We are running this on Amazon MSK Connect with Kafka Connect 3.7.x against an MSK Kafka cluster <redacted-msk-cluster>.
Do you have a supported version of the data source/sink?
Yes.
- AWS S3
- Amazon MSK / MSK Connect
Have you read the docs?
Yes.
We are following the documented full-message envelope path with:
store.envelope=true
ByteArrayConverter for key and value
AVRO / PARQUET for the archive format
What is the expected behaviour?
We expect to be able to back up and restore a bytes topic using the full Kafka envelope:
- key
- value
- headers
- metadata
At minimum, we expect this to work for one of these documented subsets:
headers=true, metadata=false
headers=false, metadata=true
For restore, we expect the S3 source connector to replay the archived records into a Kafka topic when the target topic exists and the connector has topic write permission.
What was observed?
We tested on bytes topic <bytes-topic>.
1. Full-envelope sink fails on a real hyphenated header name
The topic contains a real Kafka header named:
timestamp-unix-milliseconds
The following sink variants all fail in the same general way:
- full-envelope AVRO with metadata enabled
- full-envelope PARQUET with headers and metadata enabled
- bounded sink isolation test with:
headers=true
metadata=false
Observed error:
org.apache.avro.SchemaParseException: Illegal character in: timestamp-unix-milliseconds
So the bytes envelope path appears to fail when a propagated header or generated field name contains -.

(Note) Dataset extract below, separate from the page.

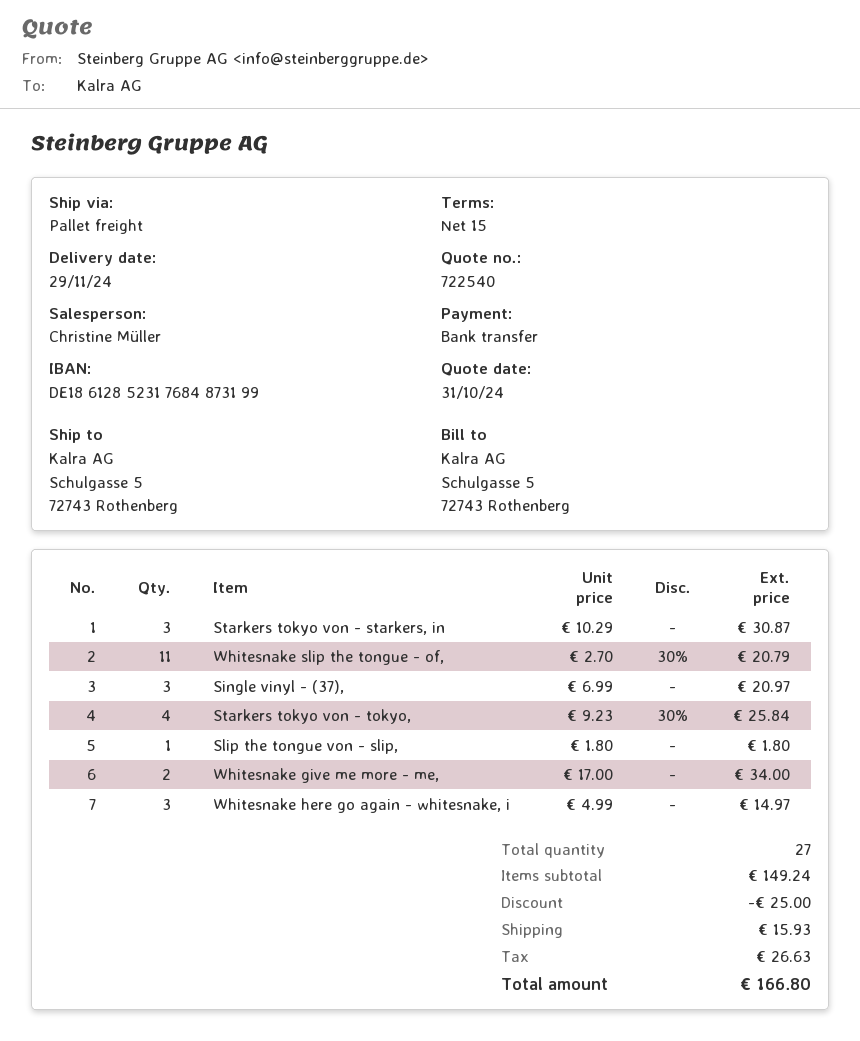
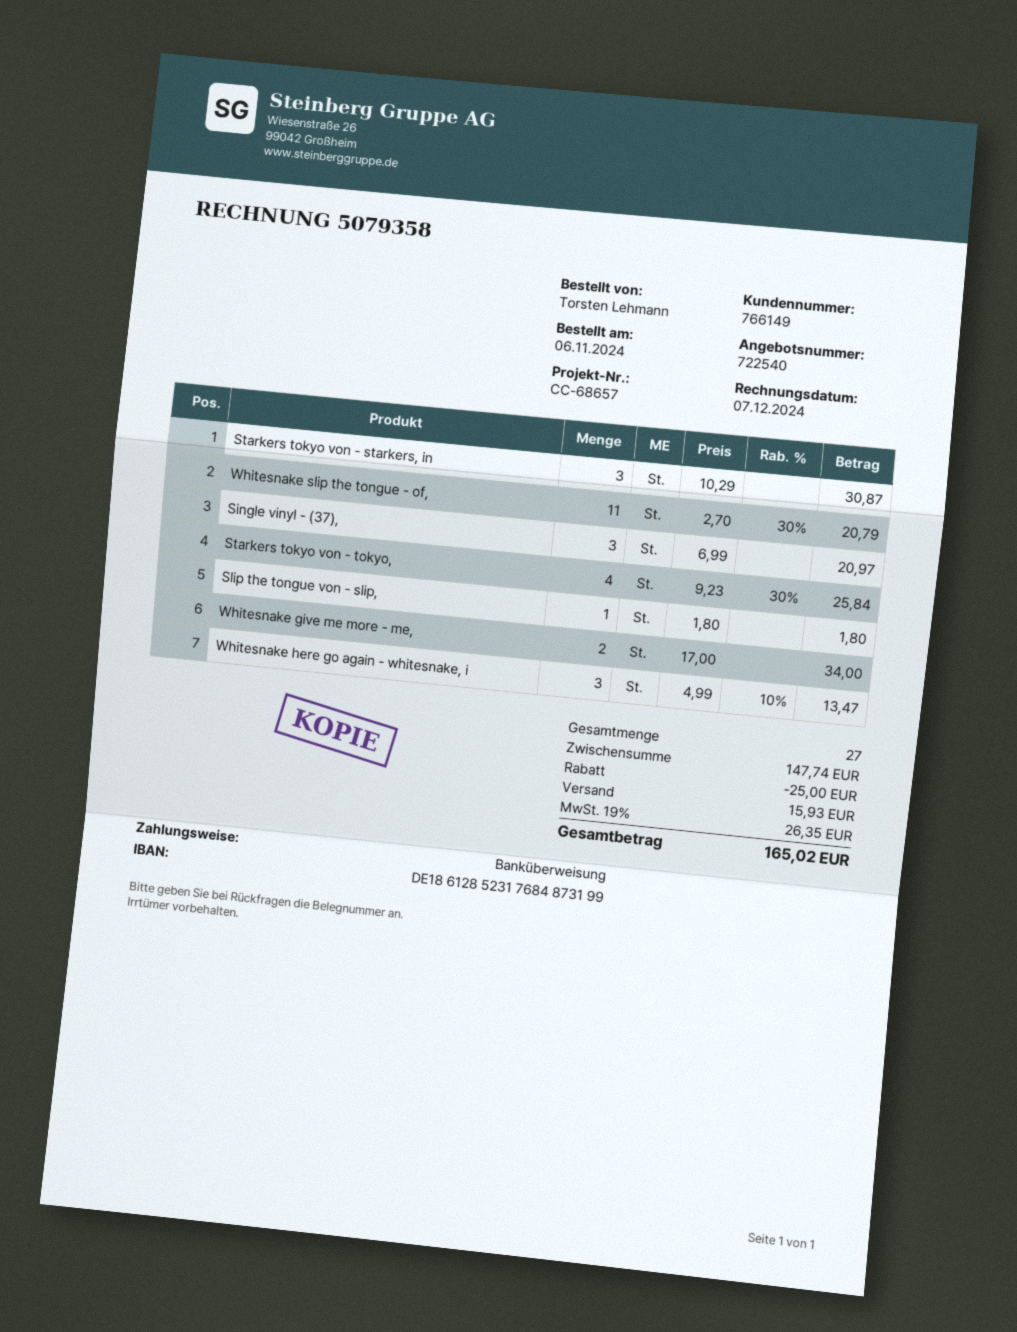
Whitesnake here go again - whitesnake, i: 3 x 4.99 = 14.97 -> 3 x 4.99 - 10% = 13.47
subtotal: 149.24 -> 147.74
tax: 26.63 -> 26.35
total: 166.80 -> 165.02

2. Metadata-only sink works
The bounded sink isolation test with:
headers=false
metadata=true
did succeed as a sink.
Observed result:
- the metadata-only sink test connector became
RUNNING
- it wrote
3 AVRO objects to S3
- sampled archive schema contains metadata fields:
timestamp
topic
partition
offset
So metadata-only archival works in this environment.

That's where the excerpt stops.